Aerobic performance in fish is linked to individual and population fitness and can be impacted by anthropogenic contaminants. Exposure to some engineered nanomaterials, including silver nanoparticles (nAg), reduces rates of oxygen consumption in some fish species, but the underlying mechanisms remain unclear. In addition, their effects on swim performance have not been studied. Our aim was to quantify the impact of exposure to functionalized nAg on aerobic scope and swim performance in rainbow trout (Oncorhychus mykiss) and to characterize the contribution of changing rates of protein synthesis to these physiological endpoints. Fish were exposed for 48 h to 5 nm polyvinylpyrolidone-functionalized nAg (nAgPVP; 100 μg L⁻¹) or 0.22 μg L⁻¹ Ag⁺ (as AgNO₃), which was the measured quantity of Ag released from the nAgPVP over that time period. Aerobic scope, critical swimming speed (U_crit), and fractional rates of protein synthesis (K_s), were then assessed, along with indicators of osmoregulation and cardiotoxicity. Neither nAgPVP, nor Ag⁺ exposure significantly altered aerobic scope, its component parts, or swim performance. K_s was similarly unaffected in 8 tissue types, though it tended to be lower in liver of nAgPVP treated fish. The treatments tended to decrease gill Na⁺/K⁺-ATPase activity, but effects were not significant. The latter results suggest that a longer or more concentrated nAgPVP exposure may induce significant effects. Although this same formulation of nAgPVP is bioactive in other fish, it had no effects on rainbow trout under the conditions tested. Such findings on common model animals like trout may thus misrepresent the safety of nAg to more sensitive species.
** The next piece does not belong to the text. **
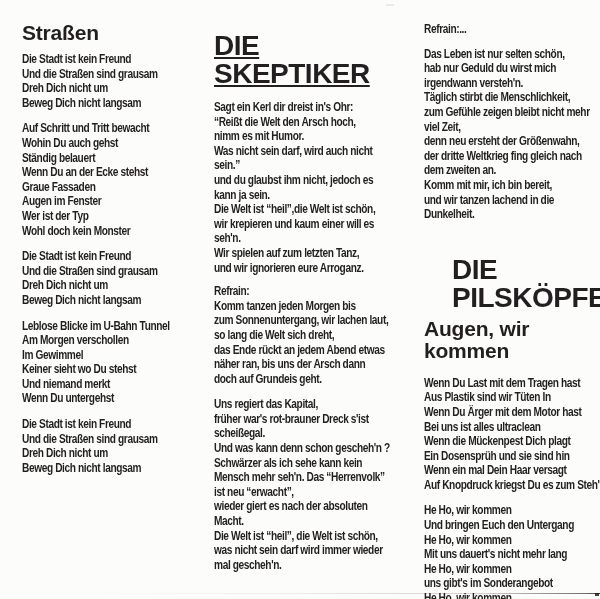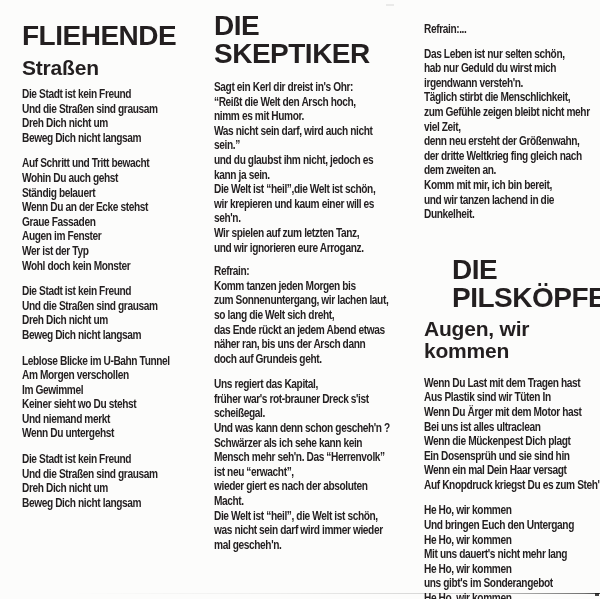"FLIEHENDE" div { html: <div>FLIEHENDE</div> -> none }
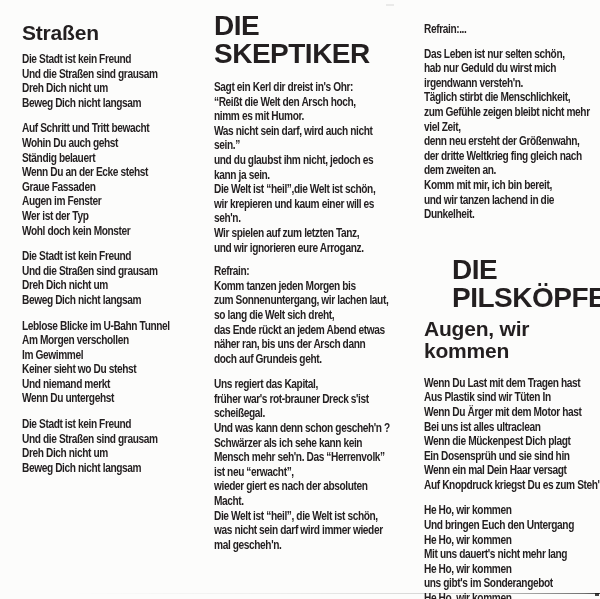"DIE SKEPTIKER" #col2 > :nth-child(1) { margin-top: 12px -> 32px; text-decoration: none -> underline }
鱼的有氧性能与个体和种群的适应度有关，并可能受到人为污染物的影响。暴露于某些工程纳米材料中，包括银纳米颗粒（nAg），可以降低某些鱼类的耗氧率，但其潜在机制尚不清楚。另外，尚未研究它们对游泳成绩的影响。我们的目的是量化功能化nAg暴露对虹鳟（Oncorhychus mykiss）有氧运动范围和游泳性能的影响，并表征蛋白质合成速率变化对这些生理终点的影响。将鱼暴露于5 nm的聚乙烯吡咯烷酮官能化的nAg（nAgPVP; 100μgL ^-1）或0.22μgL ^-1 Ag ^+中48小时（如AgNO ₃），这是在该时间段内从nAgPVP释放的测得的Ag量。然后评估有氧运动范围，临界游泳速度（U _crit）和蛋白质合成分数（K _s），以及渗透压和心脏毒性指标。nAgPVP或Ag ⁺暴露均不会显着改变有氧范围，其组成部分或游泳性能。在8种组织类型中，K _s同样不受影响，尽管在用nAgPVP处理的鱼的肝脏中K _s倾向于较低。治疗倾向于减少decrease Na ⁺ / K ⁺-ATP酶活性，但作用不明显。后者的结果表明，更长或更长时间的nAgPVP暴露可能引起显着影响。尽管相同的nAgPVP配方在其他鱼类中具有生物活性，但在测试条件下对虹鳟鱼没有影响。因此，在常见模型动物（如鳟鱼）上的此类发现可能会歪曲nAg对更敏感物种的安全性。